(Itemized modification records)

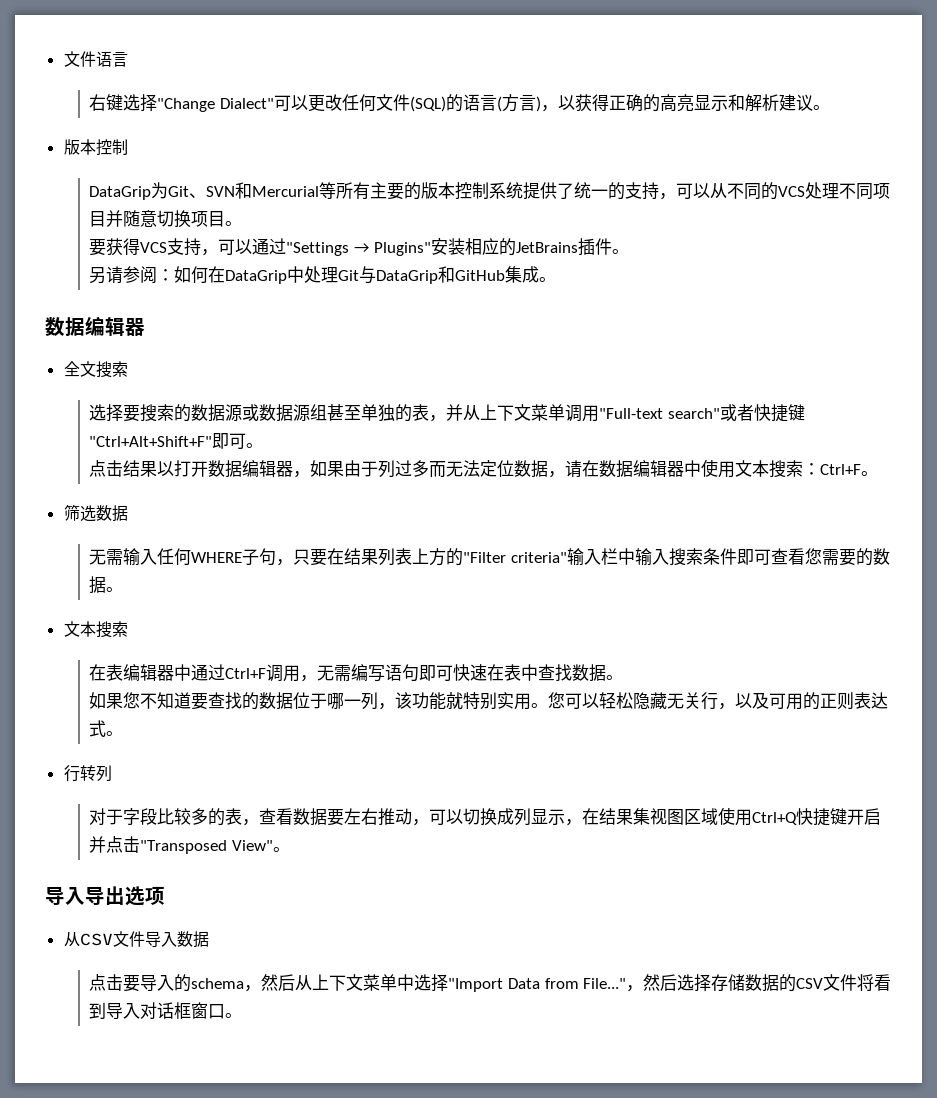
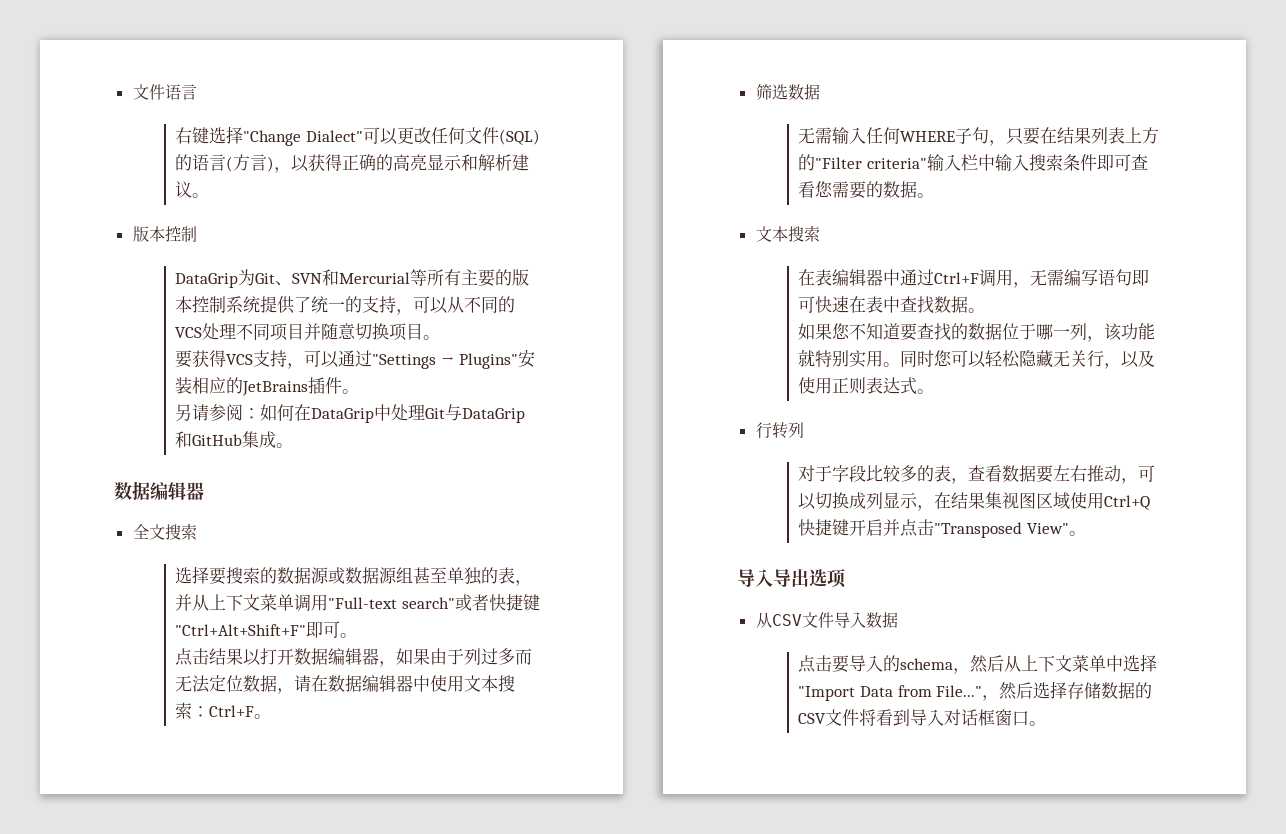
- 您可以轻松隐藏无关行，以及可用的正则表达式。
+ 同时您可以轻松隐藏无关行，以及使用正则表达式。

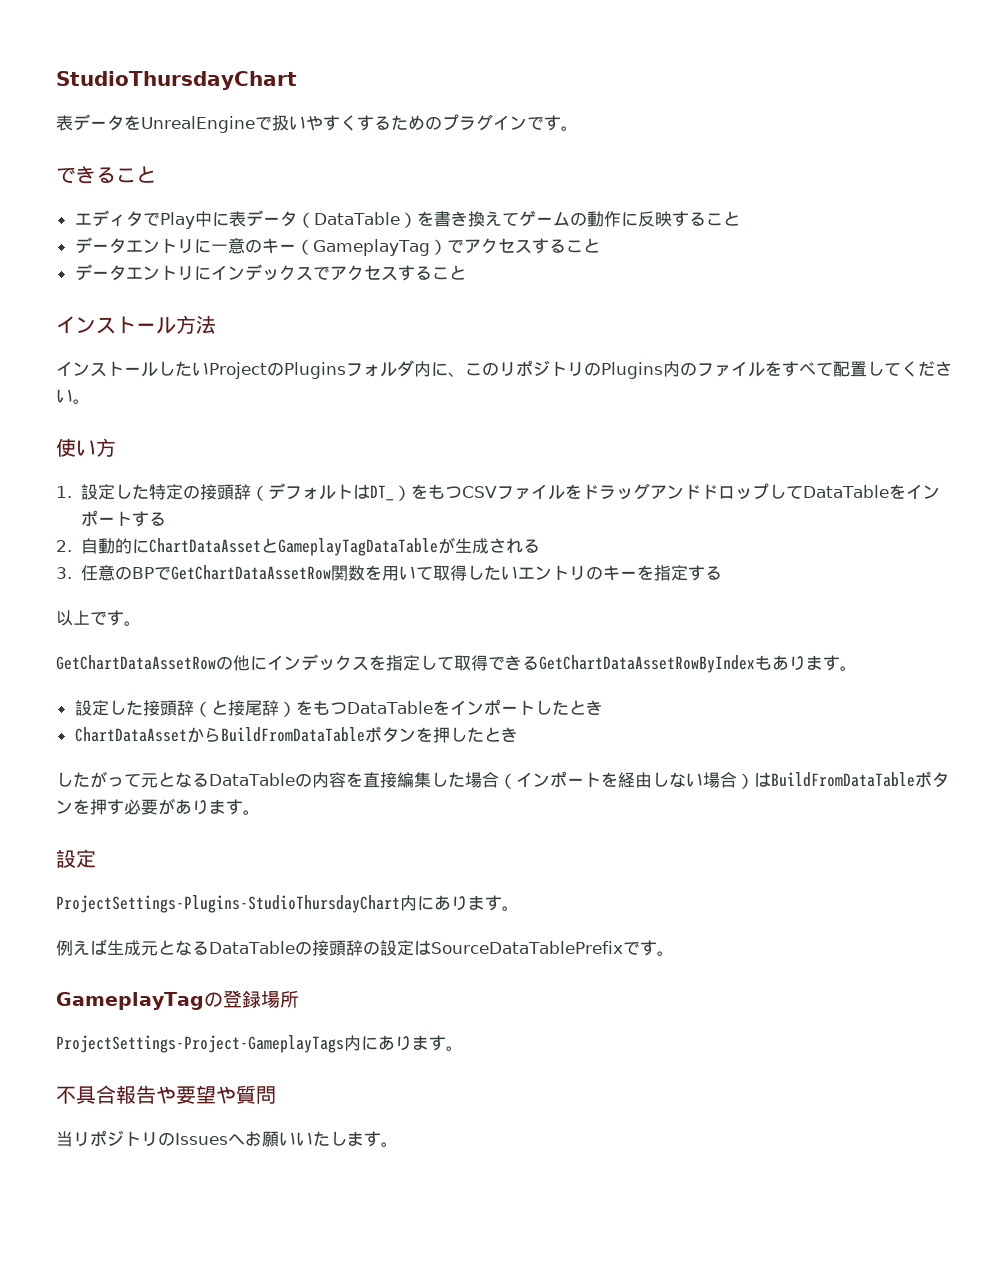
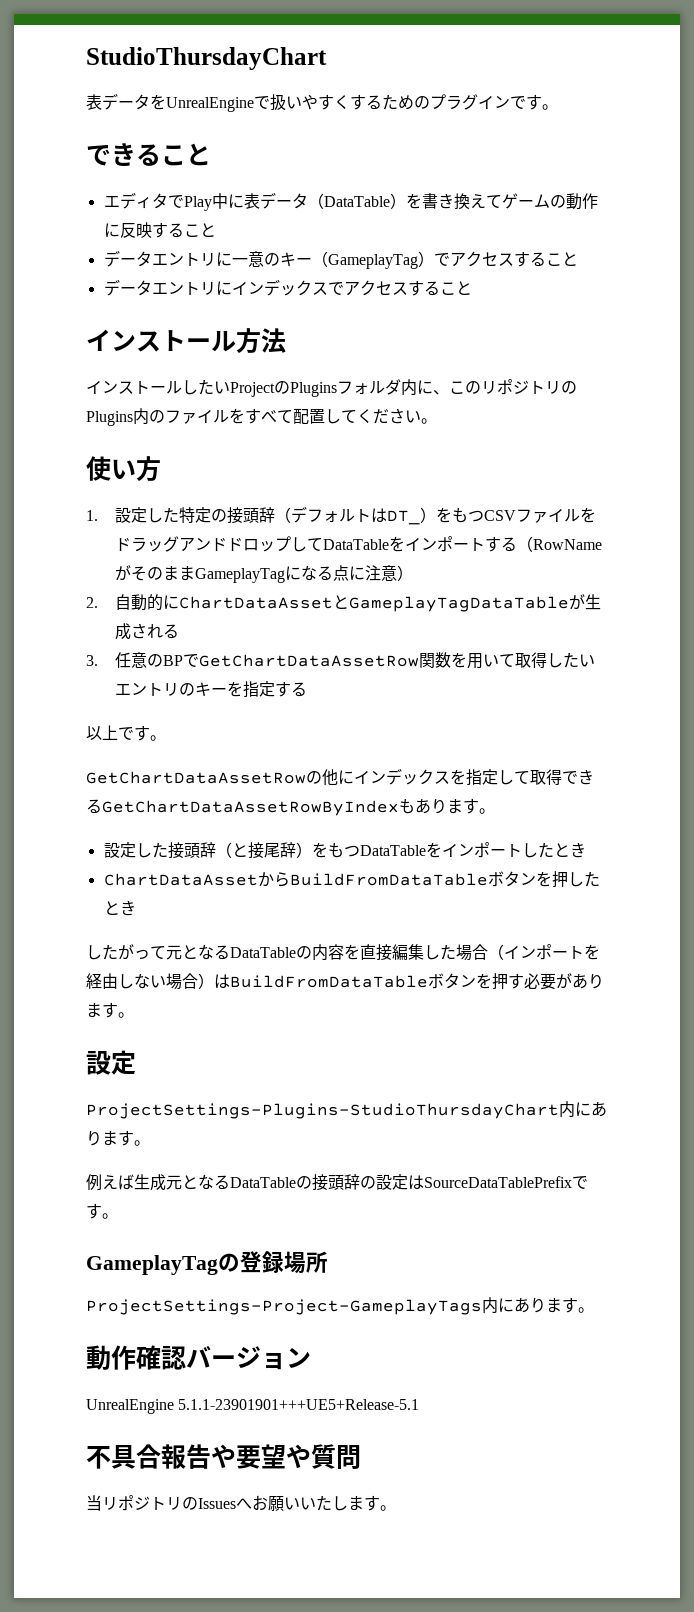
- 1.設定した特定の接頭辞（デフォルトはDT_）をもつCSVファイルをドラッグアンドドロップしてDataTableをインポートする
+ 1.設定した特定の接頭辞（デフォルトはDT_）をもつCSVファイルをドラッグアンドドロップしてDataTableをインポートする（RowNameがそのままGameplayTagになる点に注意）
+ 動作確認バージョン
+ UnrealEngine 5.1.1-23901901+++UE5+Release-5.1

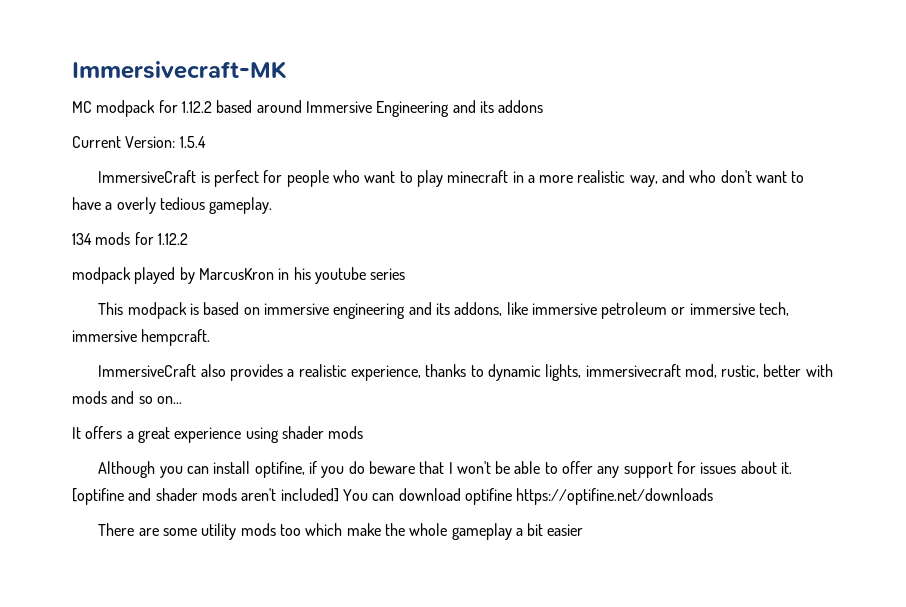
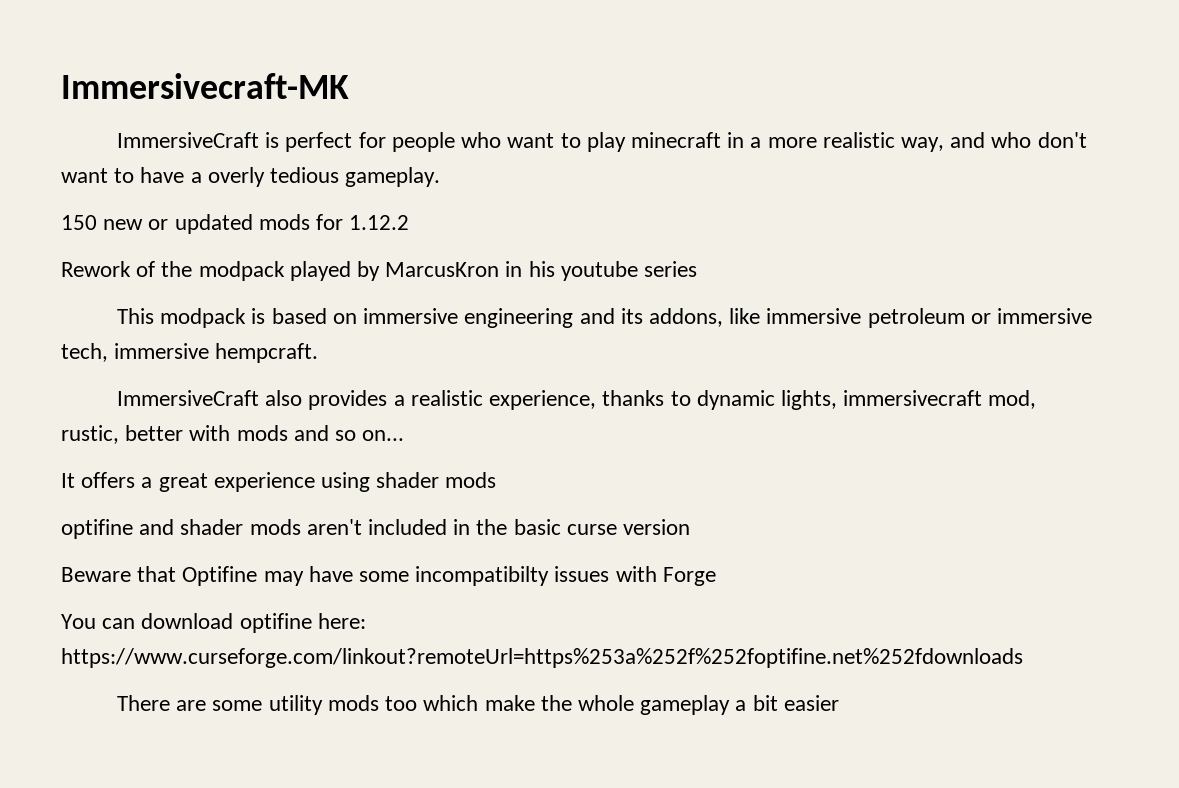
- MC modpack for 1.12.2 based around Immersive Engineering and its addons
- Current Version: 1.5.4
- 134 mods for 1.12.2
+ 150 new or updated mods for 1.12.2
- modpack played by MarcusKron in his youtube series
+ Rework of the modpack played by MarcusKron in his youtube series
- Although you can install optifine, if you do beware that I won't be able to offer any support for issues about it. [optifine and shader mods aren't included] You can download optifine https://optifine.net/downloads
+ optifine and shader mods aren't included in the basic curse version
+ Beware that Optifine may have some incompatibilty issues with Forge
+ You can download optifine here: https://www.curseforge.com/linkout?remoteUrl=https%253a%252f%252foptifine.net%252fdownloads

WORK TO BE COMPLETED - Return the data exactly as it stands, minus the pictures.

RESPONSE BELOW -
- 您可以轻松隐藏无关行，以及可用的正则表达式。
+ 同时您可以轻松隐藏无关行，以及使用正则表达式。

- 1.設定した特定の接頭辞（デフォルトはDT_）をもつCSVファイルをドラッグアンドドロップしてDataTableをインポートする
+ 1.設定した特定の接頭辞（デフォルトはDT_）をもつCSVファイルをドラッグアンドドロップしてDataTableをインポートする（RowNameがそのままGameplayTagになる点に注意）
+ 動作確認バージョン
+ UnrealEngine 5.1.1-23901901+++UE5+Release-5.1

- MC modpack for 1.12.2 based around Immersive Engineering and its addons
- Current Version: 1.5.4
- 134 mods for 1.12.2
+ 150 new or updated mods for 1.12.2
- modpack played by MarcusKron in his youtube series
+ Rework of the modpack played by MarcusKron in his youtube series
- Although you can install optifine, if you do beware that I won't be able to offer any support for issues about it. [optifine and shader mods aren't included] You can download optifine https://optifine.net/downloads
+ optifine and shader mods aren't included in the basic curse version
+ Beware that Optifine may have some incompatibilty issues with Forge
+ You can download optifine here: https://www.curseforge.com/linkout?remoteUrl=https%253a%252f%252foptifine.net%252fdownloads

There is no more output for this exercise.